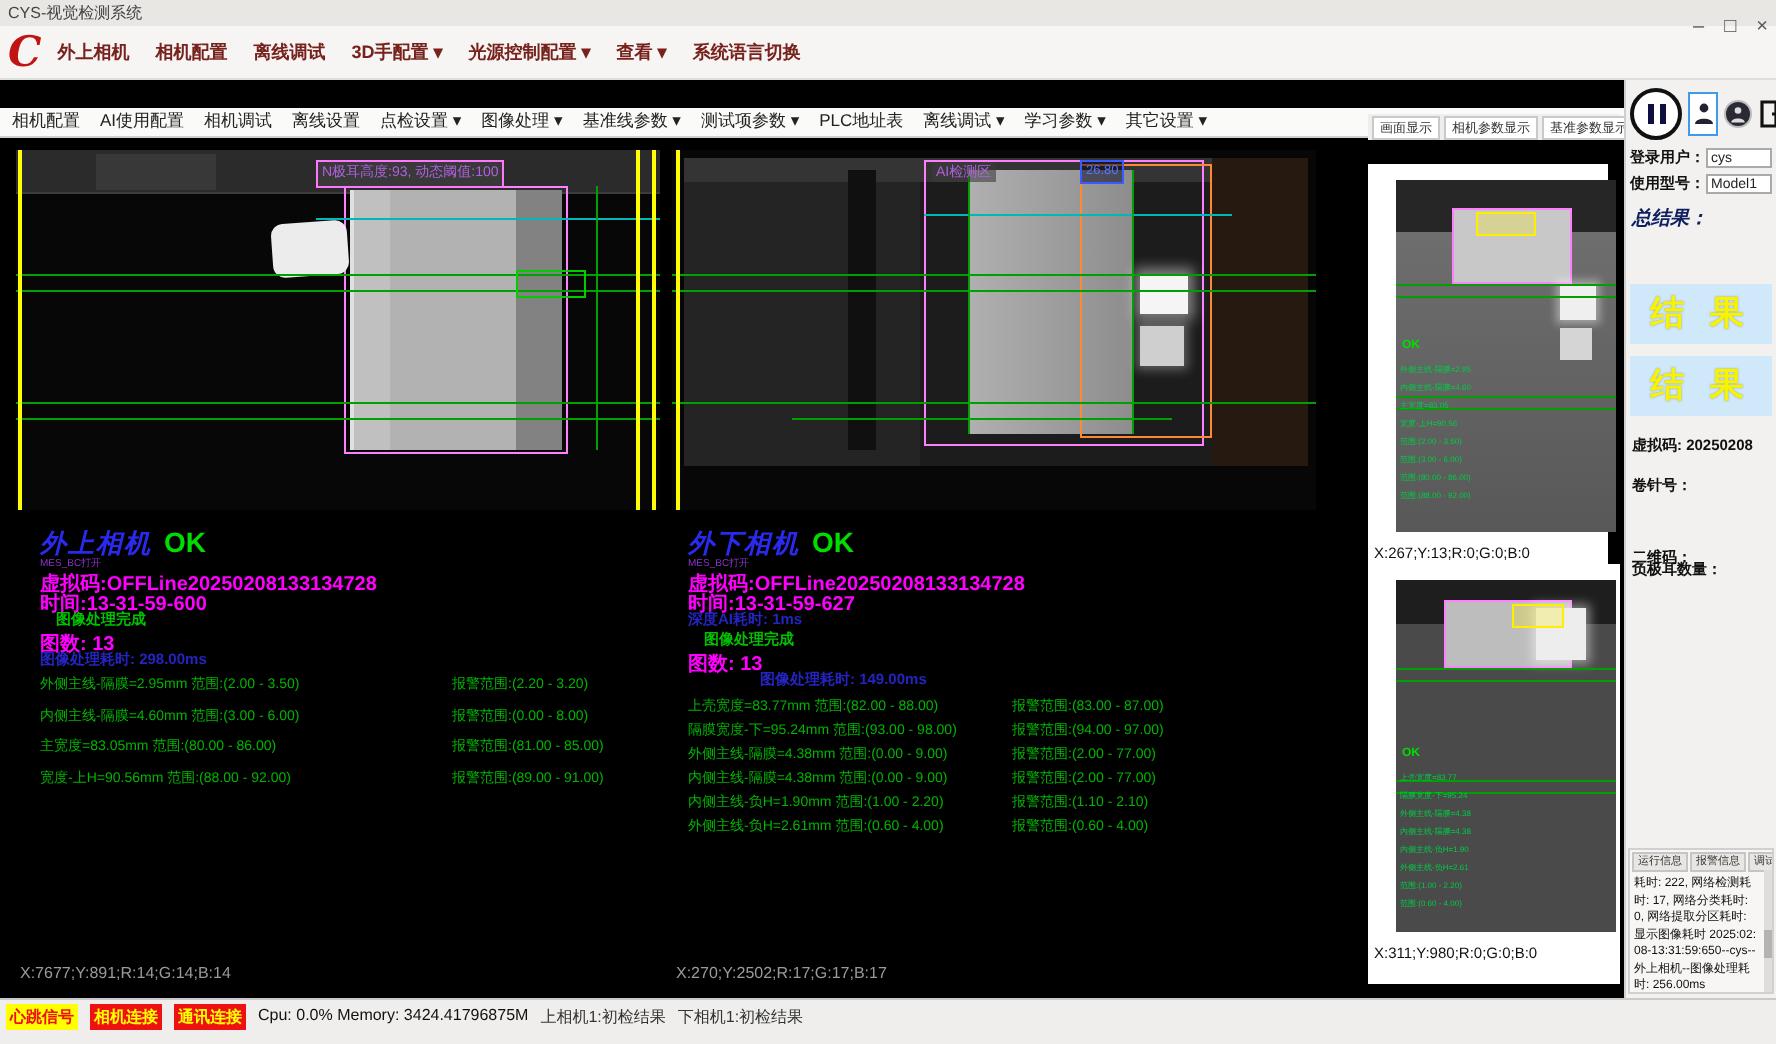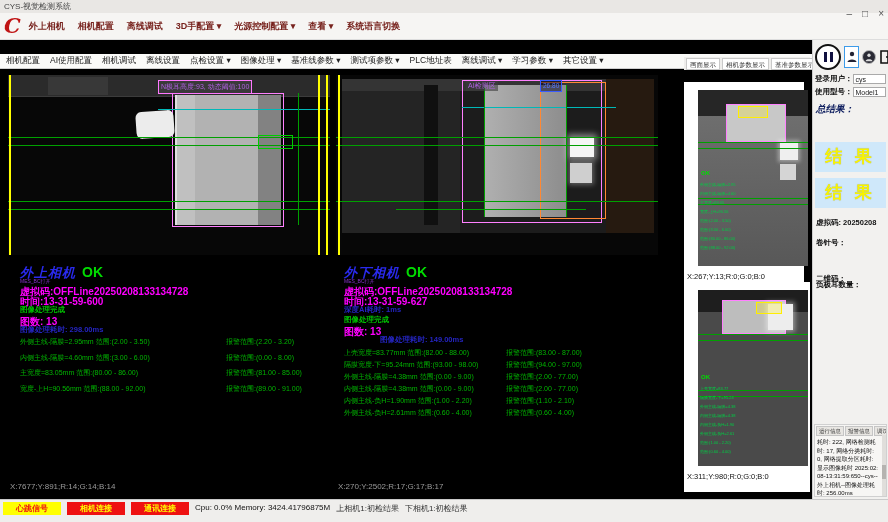--- a/index.html
+++ b/index.html
@@ -29,7 +29,7 @@
   .cam-ok{font-size:14px;font-weight:bold;color:#00dd00;margin-left:6px;font-style:normal;}
   .mes{font-size:5px;color:#8833cc;}
   .mag{font-size:10px;color:#ff00ff;font-weight:bold;}
-  .grn{font-size:7.5px;color:#00c000;font-weight:bold;}
+  .grn{font-size:7.5px;color:#00c000;font-weight:bold;margin-left:8px;}
   .blu{font-size:7.5px;color:#2424c0;font-weight:bold;}
   .mrow{position:relative;height:15.5px;font-size:7px;color:#00b400;}
   .mrow-c{height:12px;}

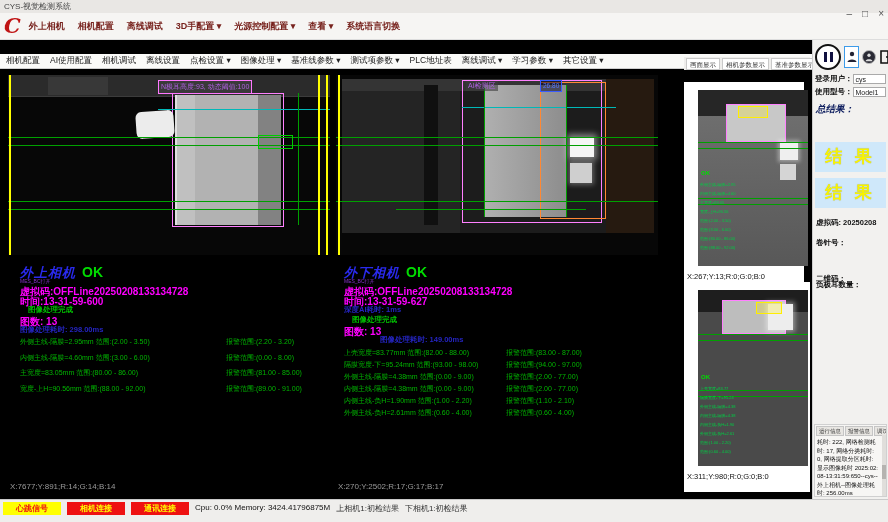--- a/index.html
+++ b/index.html
@@ -68,7 +68,7 @@
   .logthumb{position:absolute;right:0;top:30px;width:4px;height:14px;background:#b5b3b0;}
   
   .statusbar{left:0;top:499px;width:888px;height:23px;background:#efeeec;border-top:1px solid #c9c9c9;display:flex;align-items:flex-start;gap:6px;padding:2px 0 0 3px;font-size:8px;color:#111;}
-  .badge{font-size:8px;font-weight:bold;padding:1px 13px;}
+  .badge{font-size:8px;font-weight:bold;padding:1px 2px;}
   .badge.warn{background:#ffff00;color:#ee1111;}
   .badge.err{background:#ee1111;color:#ffff00;}
   .camres{color:#333;}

### WORK REQUEST
Every line in the data above needs to be given again exactly, pictures aside.

### ANSWER TO THIS EXERCISE
--- a/index.html
+++ b/index.html
@@ -29,7 +29,7 @@
   .cam-ok{font-size:14px;font-weight:bold;color:#00dd00;margin-left:6px;font-style:normal;}
   .mes{font-size:5px;color:#8833cc;}
   .mag{font-size:10px;color:#ff00ff;font-weight:bold;}
-  .grn{font-size:7.5px;color:#00c000;font-weight:bold;}
+  .grn{font-size:7.5px;color:#00c000;font-weight:bold;margin-left:8px;}
   .blu{font-size:7.5px;color:#2424c0;font-weight:bold;}
   .mrow{position:relative;height:15.5px;font-size:7px;color:#00b400;}
   .mrow-c{height:12px;}

--- a/index.html
+++ b/index.html
@@ -68,7 +68,7 @@
   .logthumb{position:absolute;right:0;top:30px;width:4px;height:14px;background:#b5b3b0;}
   
   .statusbar{left:0;top:499px;width:888px;height:23px;background:#efeeec;border-top:1px solid #c9c9c9;display:flex;align-items:flex-start;gap:6px;padding:2px 0 0 3px;font-size:8px;color:#111;}
-  .badge{font-size:8px;font-weight:bold;padding:1px 13px;}
+  .badge{font-size:8px;font-weight:bold;padding:1px 2px;}
   .badge.warn{background:#ffff00;color:#ee1111;}
   .badge.err{background:#ee1111;color:#ffff00;}
   .camres{color:#333;}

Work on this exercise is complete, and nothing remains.